Exercise material:
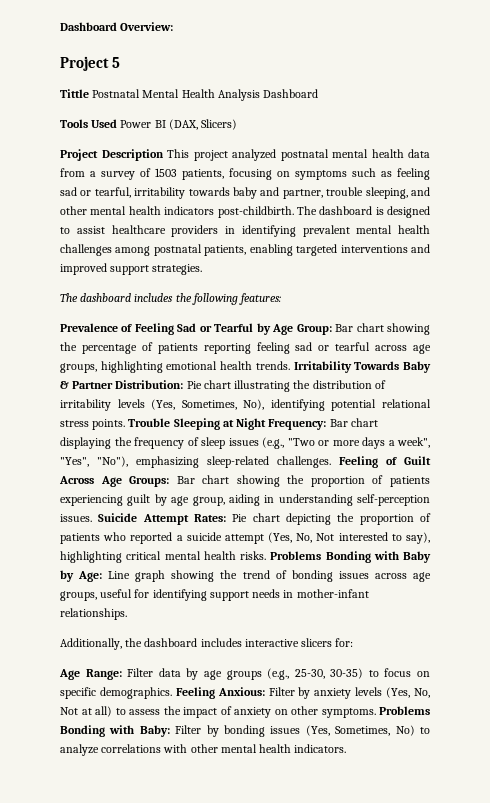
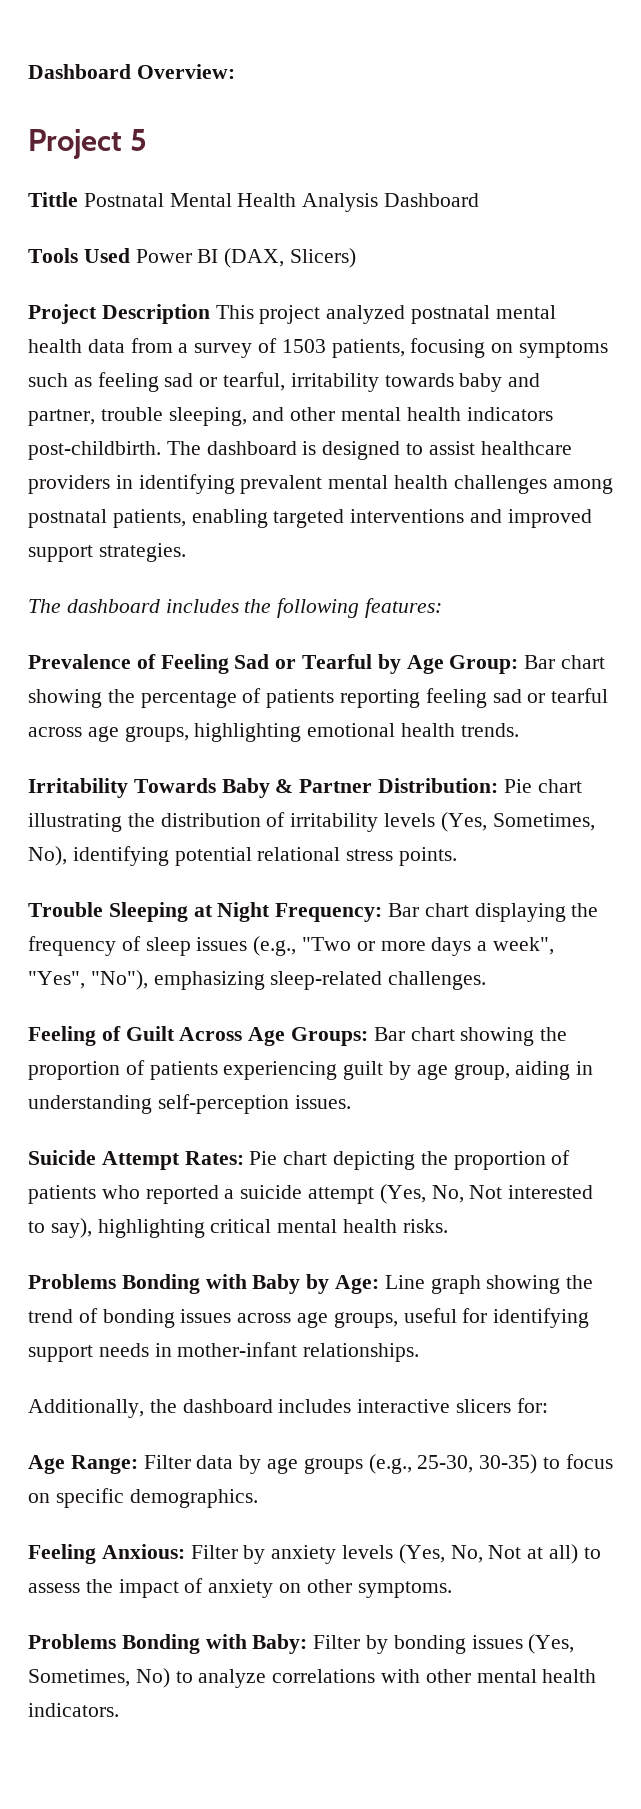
- Bar chart showing the percentage of patients reporting feeling sad or tearful across age groups, highlighting emotional health trends. Irritability Towards Baby & Partner Distribution:
+ Bar chart showing the percentage of patients reporting feeling sad or tearful across age groups, highlighting emotional health trends.
+ Irritability Towards Baby & Partner Distribution:
- Pie chart illustrating the distribution of irritability levels (Yes, Sometimes, No), identifying potential relational stress points. Trouble Sleeping at Night Frequency:
+ Pie chart illustrating the distribution of irritability levels (Yes, Sometimes, No), identifying potential relational stress points.
+ Trouble Sleeping at Night Frequency:
- Bar chart displaying the frequency of sleep issues (e.g., "Two or more days a week", "Yes", "No"), emphasizing sleep-related challenges. Feeling of Guilt Across Age Groups:
+ Bar chart displaying the frequency of sleep issues (e.g., "Two or more days a week", "Yes", "No"), emphasizing sleep-related challenges.
+ Feeling of Guilt Across Age Groups:
- Bar chart showing the proportion of patients experiencing guilt by age group, aiding in understanding self-perception issues. Suicide Attempt Rates:
+ Bar chart showing the proportion of patients experiencing guilt by age group, aiding in understanding self-perception issues.
+ Suicide Attempt Rates:
- Pie chart depicting the proportion of patients who reported a suicide attempt (Yes, No, Not interested to say), highlighting critical mental health risks. Problems Bonding with Baby by Age:
+ Pie chart depicting the proportion of patients who reported a suicide attempt (Yes, No, Not interested to say), highlighting critical mental health risks.
+ Problems Bonding with Baby by Age:
- Age Range: Filter data by age groups (e.g., 25-30, 30-35) to focus on specific demographics. Feeling Anxious: Filter by anxiety levels (Yes, No, Not at all) to assess the impact of anxiety on other symptoms. Problems Bonding with Baby: Filter by bonding issues (Yes, Sometimes, No) to analyze correlations with other mental health indicators.
+ Age Range: Filter data by age groups (e.g., 25-30, 30-35) to focus on specific demographics.
+ Feeling Anxious: Filter by anxiety levels (Yes, No, Not at all) to assess the impact of anxiety on other symptoms.
+ Problems Bonding with Baby: Filter by bonding issues (Yes, Sometimes, No) to analyze correlations with other mental health indicators.

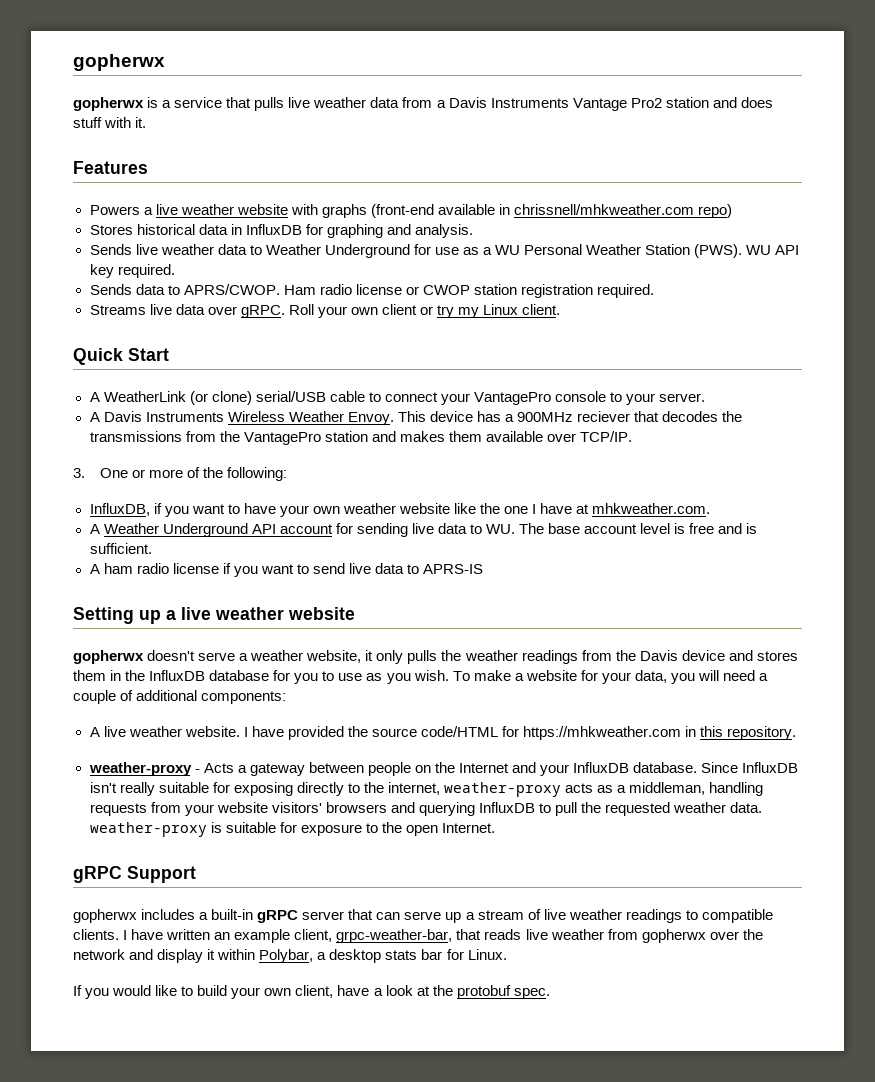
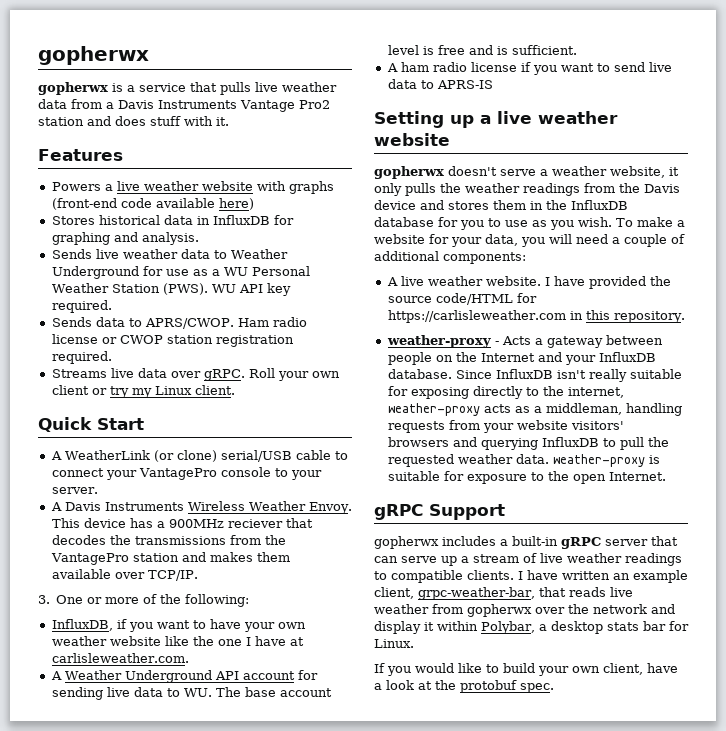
- Powers a live weather website with graphs (front-end available in chrissnell/mhkweather.com repo)
+ Powers a live weather website with graphs (front-end code available here)
- InfluxDB, if you want to have your own weather website like the one I have at mhkweather.com.
+ InfluxDB, if you want to have your own weather website like the one I have at carlisleweather.com.
- I have provided the source code/HTML for https://mhkweather.com in this repository.
+ I have provided the source code/HTML for https://carlisleweather.com in this repository.

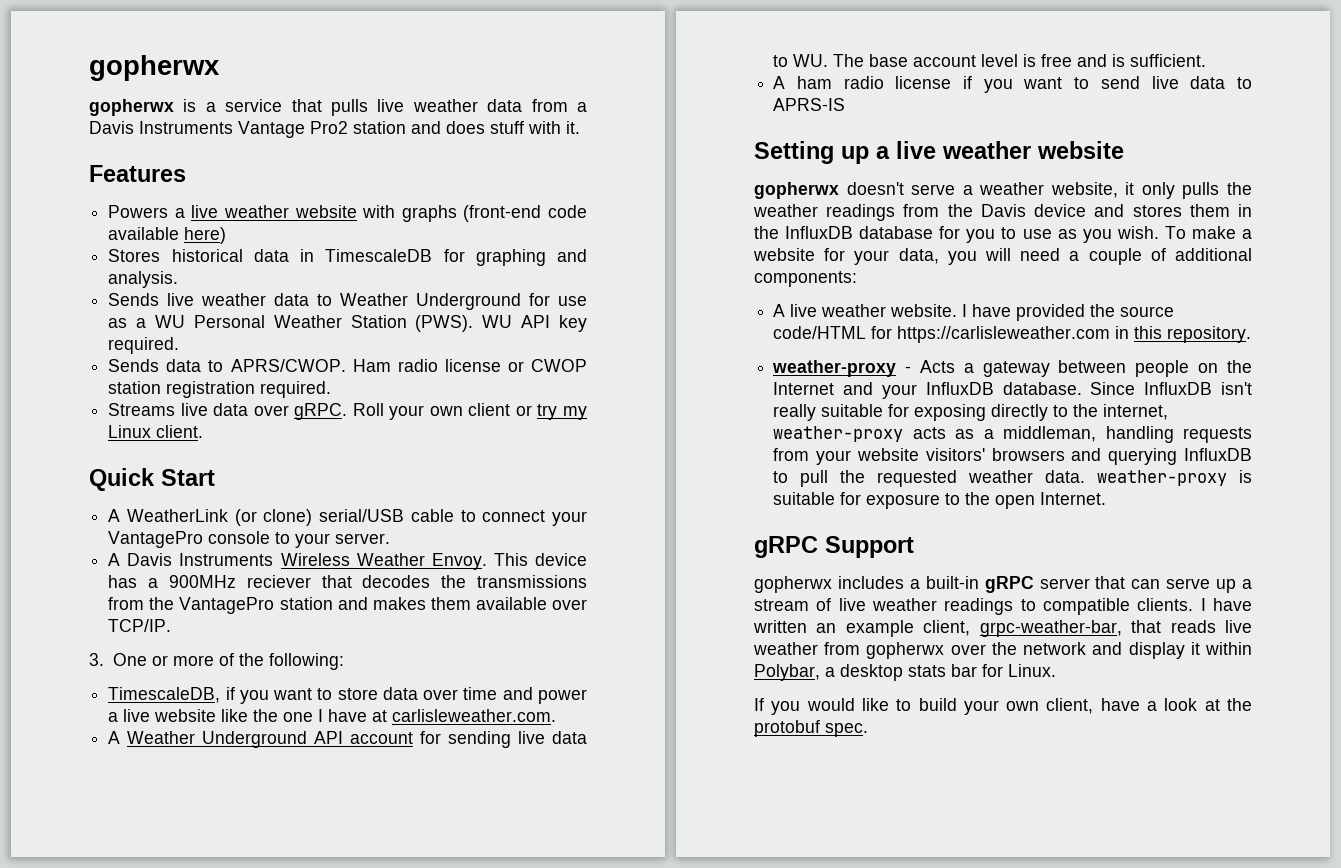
- Stores historical data in InfluxDB for graphing and analysis.
+ Stores historical data in TimescaleDB for graphing and analysis.
- InfluxDB, if you want to have your own weather website like the one I have at carlisleweather.com.
+ TimescaleDB, if you want to store data over time and power a live website like the one I have at carlisleweather.com.

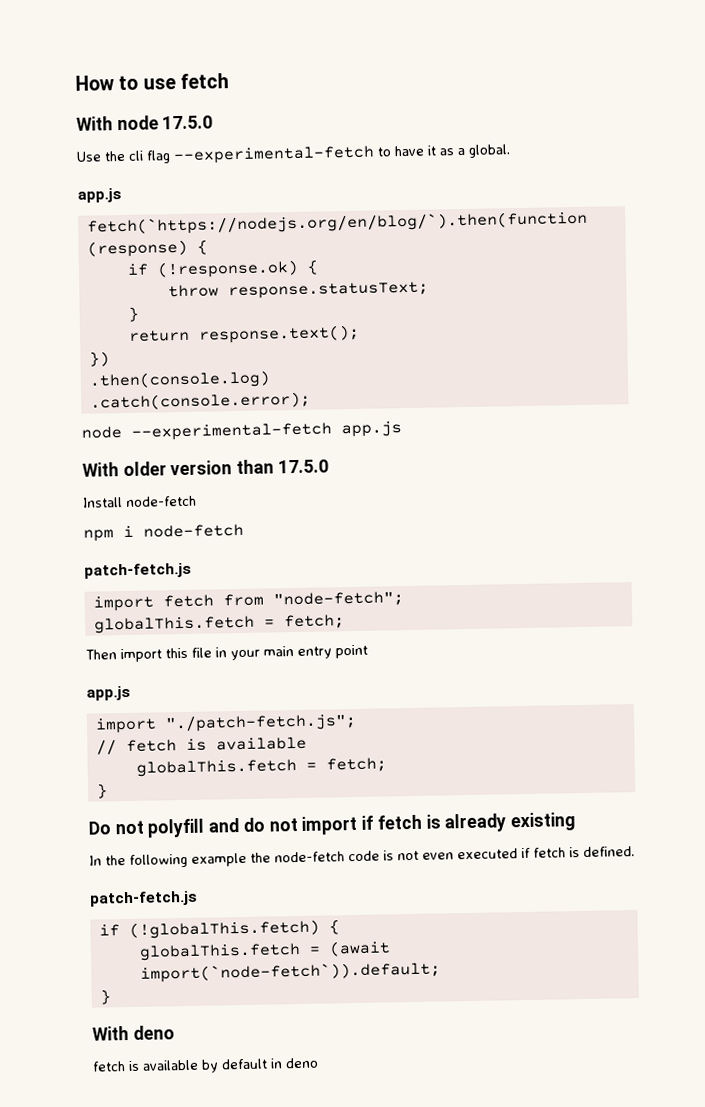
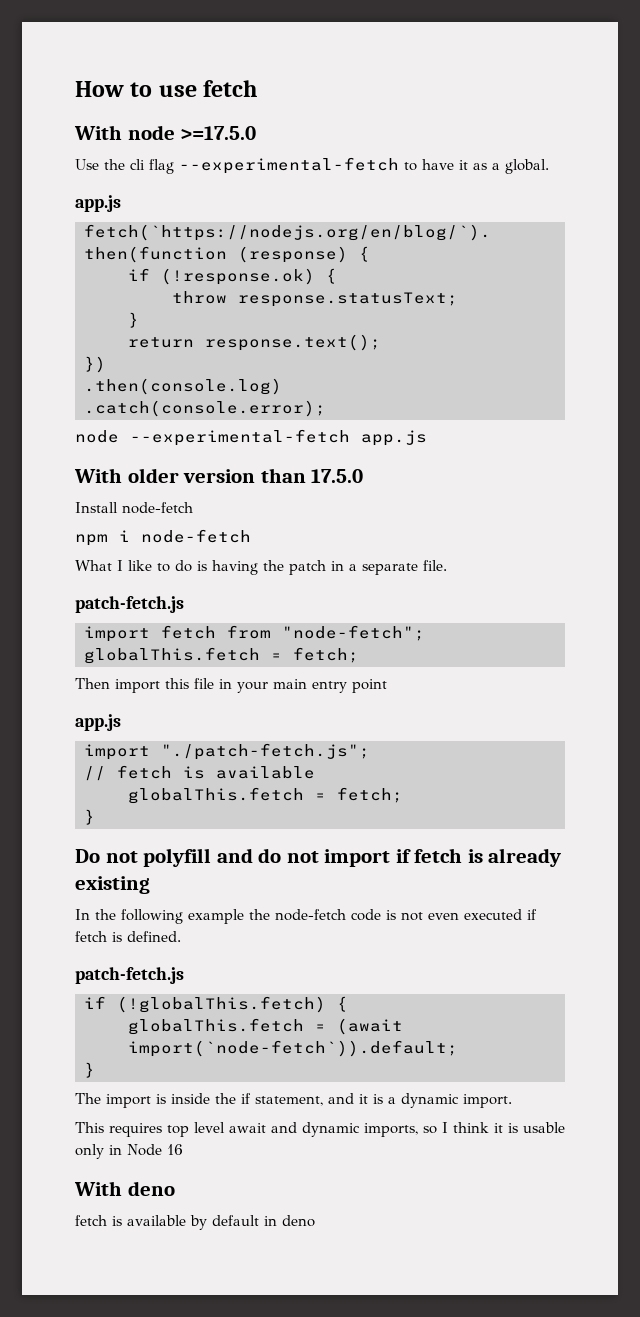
- With node 17.5.0
+ With node >=17.5.0
+ What I like to do is having the patch in a separate file.
+ The import is inside the if statement, and it is a dynamic import.
+ This requires top level await and dynamic imports, so I think it is usable only in Node 16

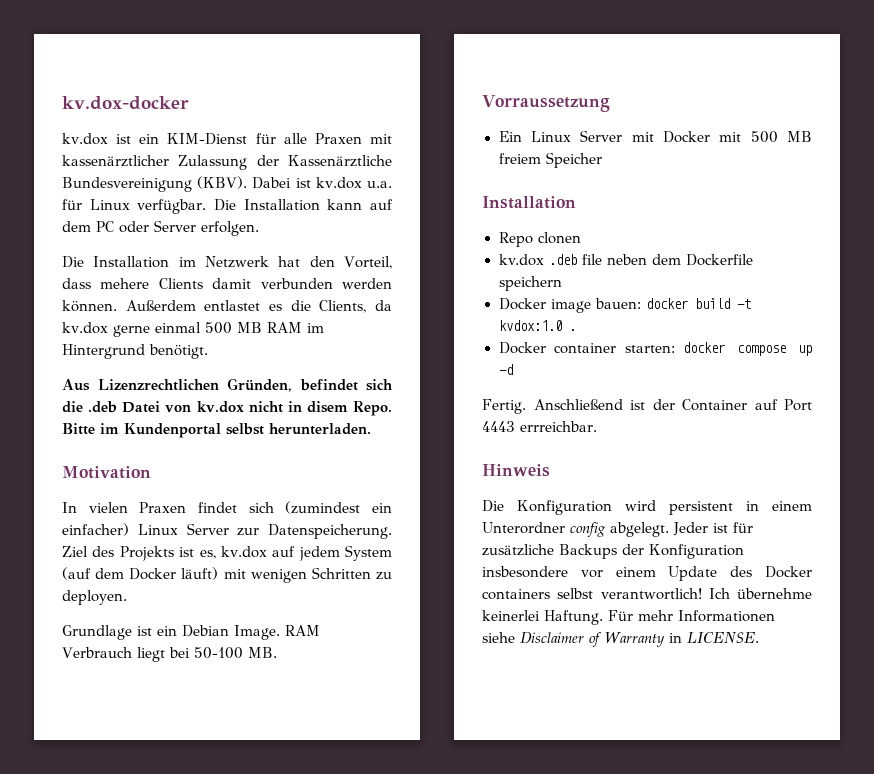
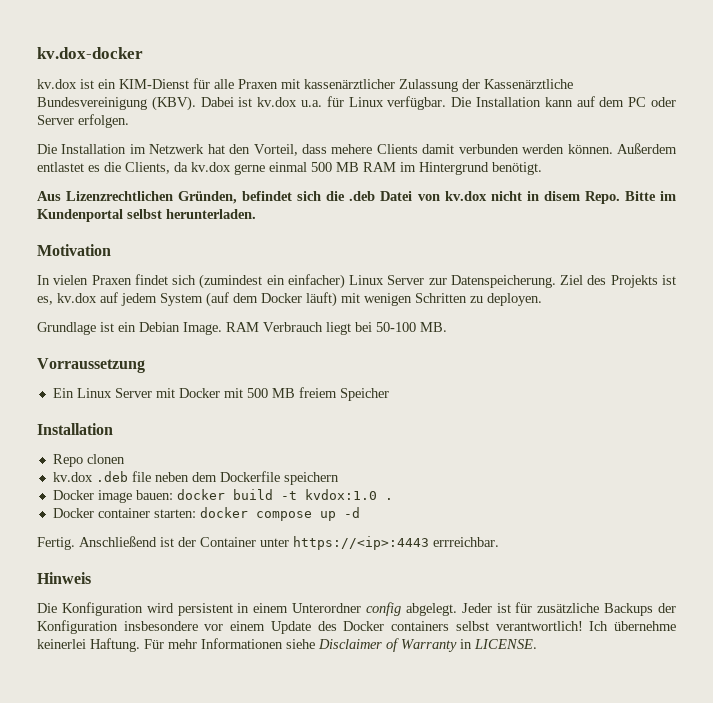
- Anschließend ist der Container auf Port 4443 errreichbar.
+ Anschließend ist der Container unter https://<ip>:4443 errreichbar.

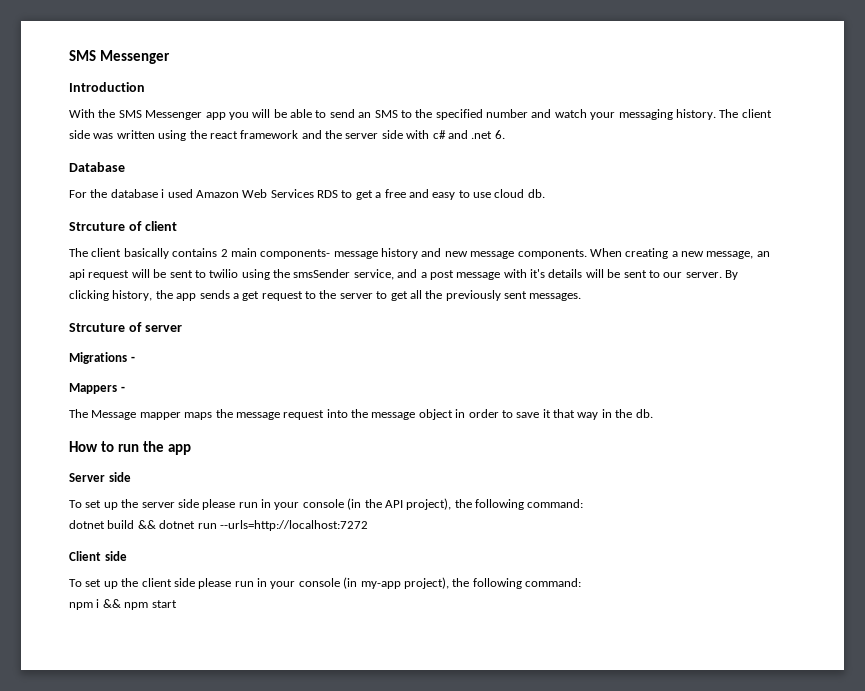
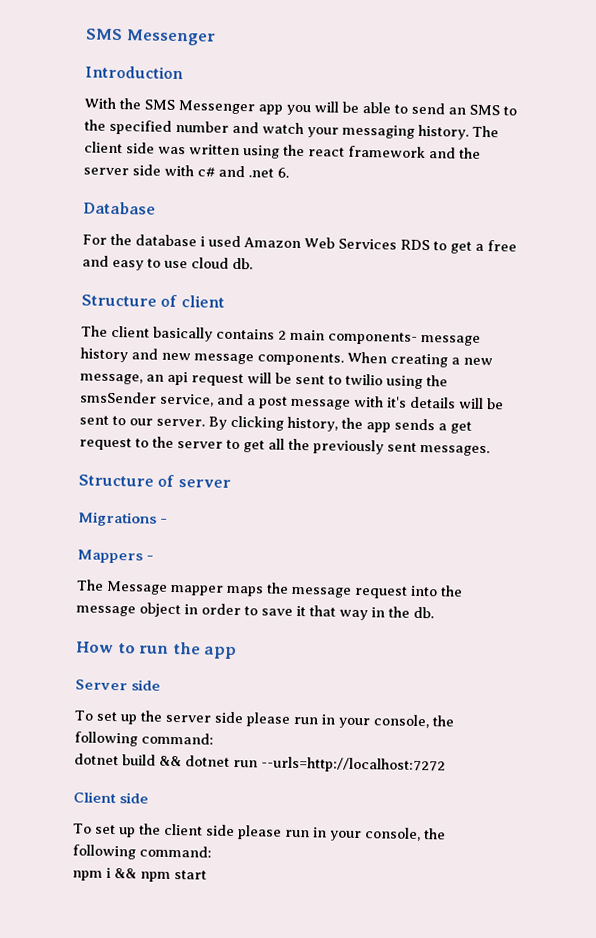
- Strcuture of client
+ Structure of client
- Strcuture of server
+ Structure of server
- To set up the server side please run in your console (in the API project), the following command:
+ To set up the server side please run in your console, the following command:
- To set up the client side please run in your console (in my-app project), the following command:
+ To set up the client side please run in your console, the following command:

How to complete this task:
For this exercise, retype the listing above word for word and omit the pictures.

Task solution:
- Bar chart showing the percentage of patients reporting feeling sad or tearful across age groups, highlighting emotional health trends. Irritability Towards Baby & Partner Distribution:
+ Bar chart showing the percentage of patients reporting feeling sad or tearful across age groups, highlighting emotional health trends.
+ Irritability Towards Baby & Partner Distribution:
- Pie chart illustrating the distribution of irritability levels (Yes, Sometimes, No), identifying potential relational stress points. Trouble Sleeping at Night Frequency:
+ Pie chart illustrating the distribution of irritability levels (Yes, Sometimes, No), identifying potential relational stress points.
+ Trouble Sleeping at Night Frequency:
- Bar chart displaying the frequency of sleep issues (e.g., "Two or more days a week", "Yes", "No"), emphasizing sleep-related challenges. Feeling of Guilt Across Age Groups:
+ Bar chart displaying the frequency of sleep issues (e.g., "Two or more days a week", "Yes", "No"), emphasizing sleep-related challenges.
+ Feeling of Guilt Across Age Groups:
- Bar chart showing the proportion of patients experiencing guilt by age group, aiding in understanding self-perception issues. Suicide Attempt Rates:
+ Bar chart showing the proportion of patients experiencing guilt by age group, aiding in understanding self-perception issues.
+ Suicide Attempt Rates:
- Pie chart depicting the proportion of patients who reported a suicide attempt (Yes, No, Not interested to say), highlighting critical mental health risks. Problems Bonding with Baby by Age:
+ Pie chart depicting the proportion of patients who reported a suicide attempt (Yes, No, Not interested to say), highlighting critical mental health risks.
+ Problems Bonding with Baby by Age:
- Age Range: Filter data by age groups (e.g., 25-30, 30-35) to focus on specific demographics. Feeling Anxious: Filter by anxiety levels (Yes, No, Not at all) to assess the impact of anxiety on other symptoms. Problems Bonding with Baby: Filter by bonding issues (Yes, Sometimes, No) to analyze correlations with other mental health indicators.
+ Age Range: Filter data by age groups (e.g., 25-30, 30-35) to focus on specific demographics.
+ Feeling Anxious: Filter by anxiety levels (Yes, No, Not at all) to assess the impact of anxiety on other symptoms.
+ Problems Bonding with Baby: Filter by bonding issues (Yes, Sometimes, No) to analyze correlations with other mental health indicators.

- Powers a live weather website with graphs (front-end available in chrissnell/mhkweather.com repo)
+ Powers a live weather website with graphs (front-end code available here)
- InfluxDB, if you want to have your own weather website like the one I have at mhkweather.com.
+ InfluxDB, if you want to have your own weather website like the one I have at carlisleweather.com.
- I have provided the source code/HTML for https://mhkweather.com in this repository.
+ I have provided the source code/HTML for https://carlisleweather.com in this repository.

- Stores historical data in InfluxDB for graphing and analysis.
+ Stores historical data in TimescaleDB for graphing and analysis.
- InfluxDB, if you want to have your own weather website like the one I have at carlisleweather.com.
+ TimescaleDB, if you want to store data over time and power a live website like the one I have at carlisleweather.com.

- With node 17.5.0
+ With node >=17.5.0
+ What I like to do is having the patch in a separate file.
+ The import is inside the if statement, and it is a dynamic import.
+ This requires top level await and dynamic imports, so I think it is usable only in Node 16

- Anschließend ist der Container auf Port 4443 errreichbar.
+ Anschließend ist der Container unter https://<ip>:4443 errreichbar.

- Strcuture of client
+ Structure of client
- Strcuture of server
+ Structure of server
- To set up the server side please run in your console (in the API project), the following command:
+ To set up the server side please run in your console, the following command:
- To set up the client side please run in your console (in my-app project), the following command:
+ To set up the client side please run in your console, the following command:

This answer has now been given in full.